Peter laughed. “Of course he was.” Peter paused. “The point is, I shouldn’t have made fun of you for wanting to ‘find yourself.’ The people who don’t do that when they’re young are always the ones who end up divorced.”

“But,” I said. “Didn’t you end up divorced anyway?”

“I ended up divorced because I ignored some red flags about my relationship,” Peter said. “But I’m just thinking about a lot of my friends from college. The ones who didn’t play around in their twenties have either gotten divorced, or are really unhappy in their marriages.”

“That’s what my mom always tells me too,” I said. “I just have this feeling that I don’t want to be tied down right now, and I want to honor it.”

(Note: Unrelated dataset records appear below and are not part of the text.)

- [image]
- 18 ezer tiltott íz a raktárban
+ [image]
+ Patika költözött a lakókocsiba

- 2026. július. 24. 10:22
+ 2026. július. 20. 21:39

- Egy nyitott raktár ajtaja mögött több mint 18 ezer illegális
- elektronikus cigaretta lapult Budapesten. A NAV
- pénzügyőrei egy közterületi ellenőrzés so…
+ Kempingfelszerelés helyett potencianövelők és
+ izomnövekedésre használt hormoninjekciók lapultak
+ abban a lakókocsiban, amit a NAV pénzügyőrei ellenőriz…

Peter nodded. “I can respect that.” He cleared his throat. “So this charity date thing. If you don’t want to go, I have other options.” He wiggled his eyebrows at me.

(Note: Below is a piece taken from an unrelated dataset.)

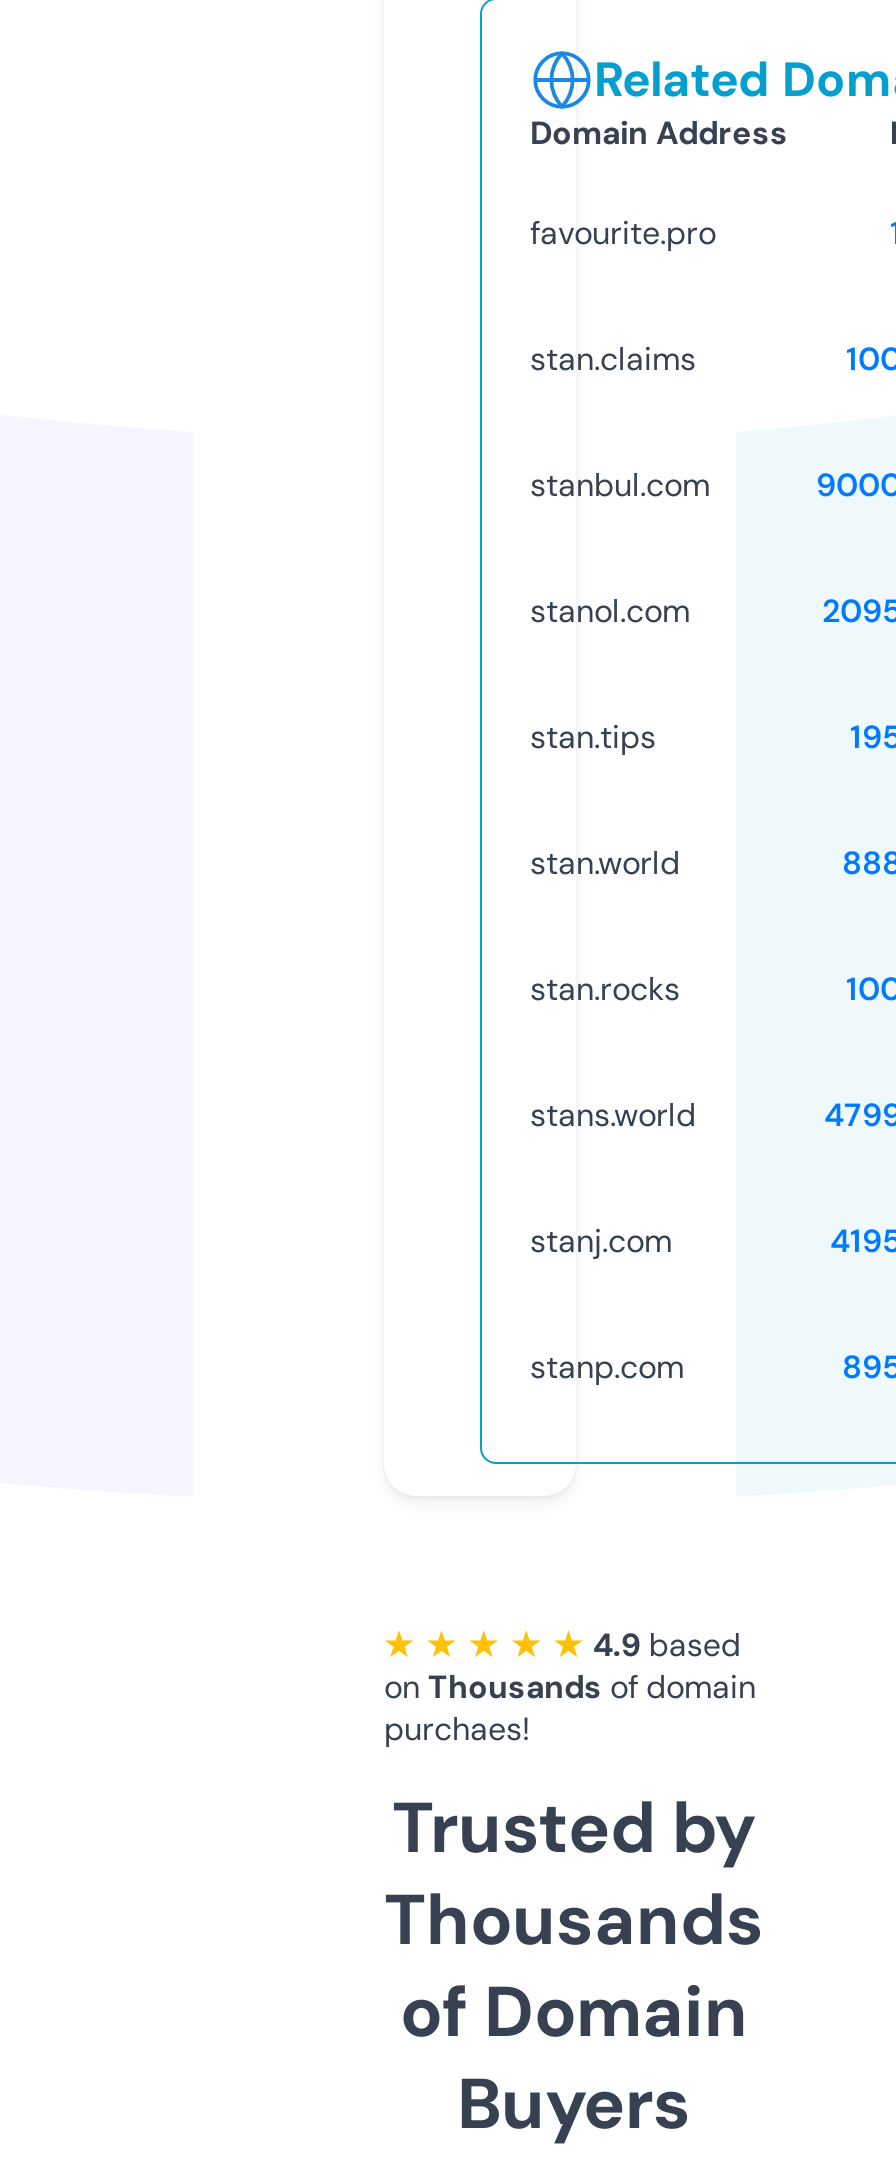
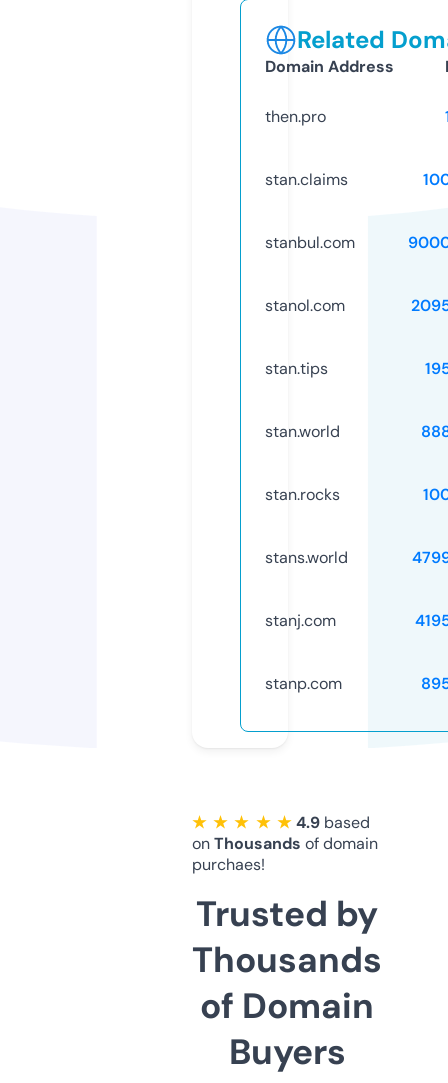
- favourite.pro
+ then.pro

I laughed. “I’m sure you do.”  I thought about it a second. “I’d go,” I said. “But I mean, come on, are we really going to be able to go to this thing as friends?”

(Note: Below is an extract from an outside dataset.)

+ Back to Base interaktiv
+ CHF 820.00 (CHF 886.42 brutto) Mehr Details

“I can if you can,” Peter said.

I thought about it some more. Maybe it could be just a friendly thing. Maybe Peter and I could be ‘just friends.’ Not friends the way Nina and I are friends. But every now and then, we call each other up, see how the other person is doing? Maybe grab a drink? Maybe, eventually, we’ll be in the same place at the same time and things will work out? It wasn’t unthinkable. “Sure,” I said. I smiled. “I’d really like that.”

Peter smiled back. “Me too.” He held the door open for me. “Now get out of here, you’re starting to stink up my apartment.” I gave him a little elbow nudge as I walked out the door.

I was in a good mood by the time I got back to my apartment. The sun was shining, the birds were chirping, and I’d already worked out and had the whole day in front of me to do with as I pleased. As I turned the corner, I saw that Ashley was standing outside my building.

“Ash?” I balanced the pile of manuscripts in one hand and shielded my eyes with my other.

“I’ve been calling you all morning,” she said.

“I went for a run,” I said. “Then I had to swing by Peter’s. I didn’t bring my phone with me.”

“You were at Peter’s?” Ashley asked, surprised.

“Just to pick up some stuff I left there,” I said. “Nothing happened.” I handed her the pile of manuscripts. “Hold these.” I dropped to one knee to take the key off my shoelace. I stood and unlocked the door. “Here,” I said to her, indicating that she could hand them back to me. “What are you doing here? Is everything okay?”

As Ashley passed the manuscripts back to me, something hard and sharp scratched the skin on my wrist. “Ow!” I yelped. But then I knew what had scratched me before I even saw it, before Ashley held up her hand and announced, excitedly, “We’re engaged!”